Intelligence and military officials under the Bush administration began preparing to conduct harsh interrogations long before they were granted legal approval to use such methods -- and weeks before the CIA captured its first high-ranking terrorism suspect, Senate investigators have concluded.
Previously secret memos and interviews show CIA and Pentagon officials exploring ways to break Taliban and al-Qaeda detainees in early 2002, up to eight months before Justice Department lawyers approved the use of waterboarding and nine other harsh methods, investigators found.
[...]
The report shows Pentagon officials reaching out to the military agency for advice on interrogations as early as December 2001 and finding some specialists eager to help. By late 2001, counterterrorism officials were becoming frustrated by the paucity of useful leads coming from interrogations -- a meager showing that was linked, according to one Army major, to interrogators' insistence on "establishing a link between al-Qaeda and Iraq," the report said.
[...]
The school instructors conducted a training seminar for intelligence officials in early July 2002. At the seminar, two "agency legal personnel" told the group that harsh measures were already deemed acceptable, even though Justice Department approval was still a month away.

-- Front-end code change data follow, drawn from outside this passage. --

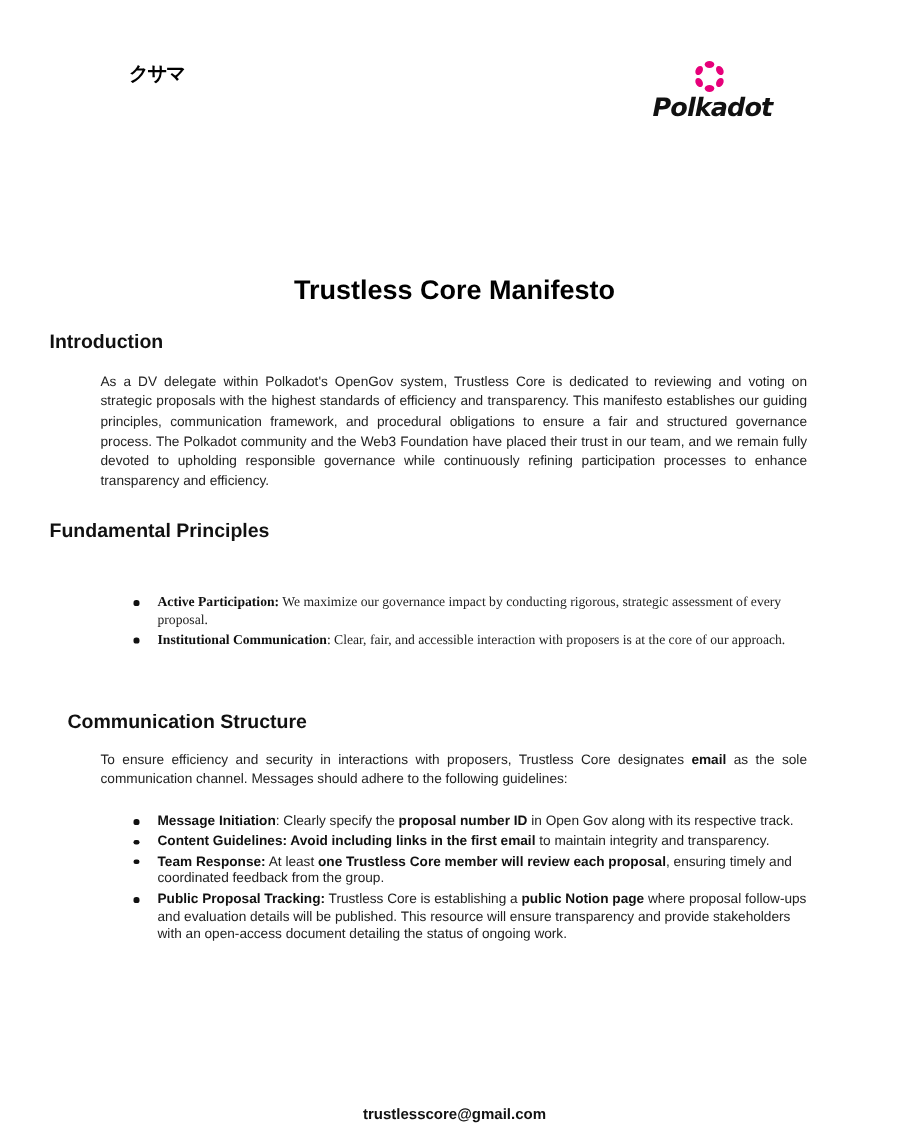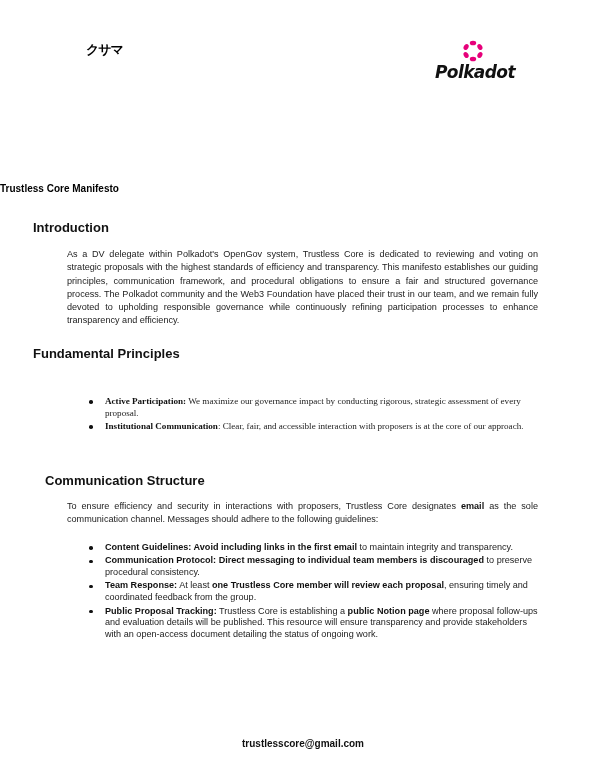"Trustless Core Manifesto" .title { font-size: 10px -> 18px; text-align: left -> center }
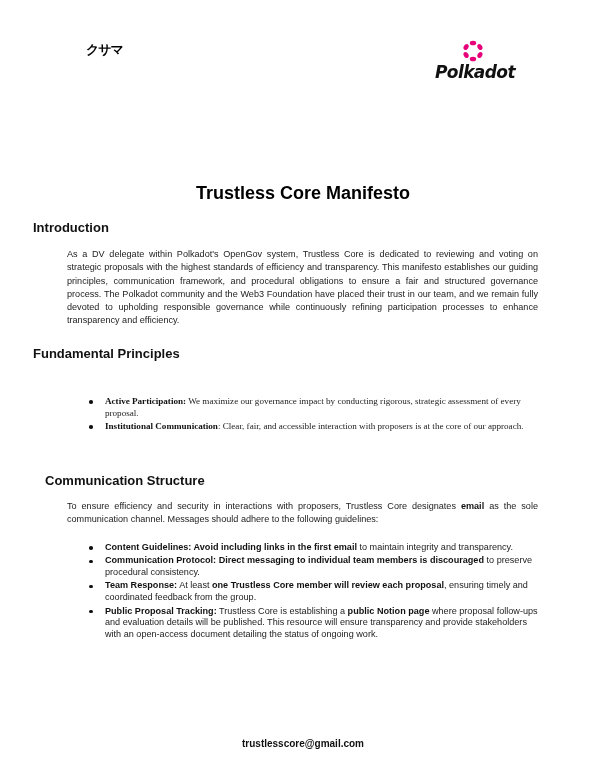"Message Initiation: Clearly specify the" li { html: none -> <li><b>Message Initiation</b><span>: Clearly specify the </span><b>proposal number ID</b><span> in Open Gov along with its respective track.</span></li> }
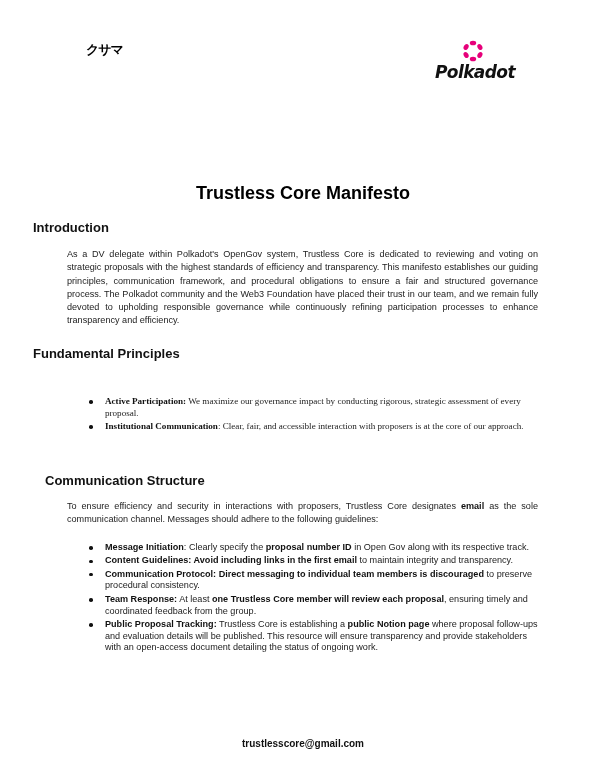"Communication Protocol: Direct messaging" li { html: <li><b>Communication Protocol: Direct messaging to individual team members is discouraged</b><span> to preserve procedural consistency.</span></li> -> none }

"They [interrogators] could use all forms of psychological pressure discussed, and all the physiological pressures with the exception of the 'water board,' " the lawyers were quoted as saying at the seminar. Waterboarding might also be permitted, but the interrogators "would need prior approval," the report said.
The Senate report confirms participation by SERE officials in the interrogation of Abu Zubaida, an al-Qaeda associate who was the first high-level CIA detainee and the first to be subjected to waterboarding.
"At some point in the first six months of 2002, JPRA assisted with the preparation of a [redacted name], sent to interrogate a high level al Qaeda operative," according to the Senate report. A June 20, 2002, memo described the assistance as "training" and noted that the JPRA psychologist suggested "exploitation strategies to [redacted] officer."
They wanted torture, and they got torture, even before the Bybee memo was authored. Given what was happening, can you see anyone at the OLC concluding that torture was in fact, illegal? Yeah, me neither.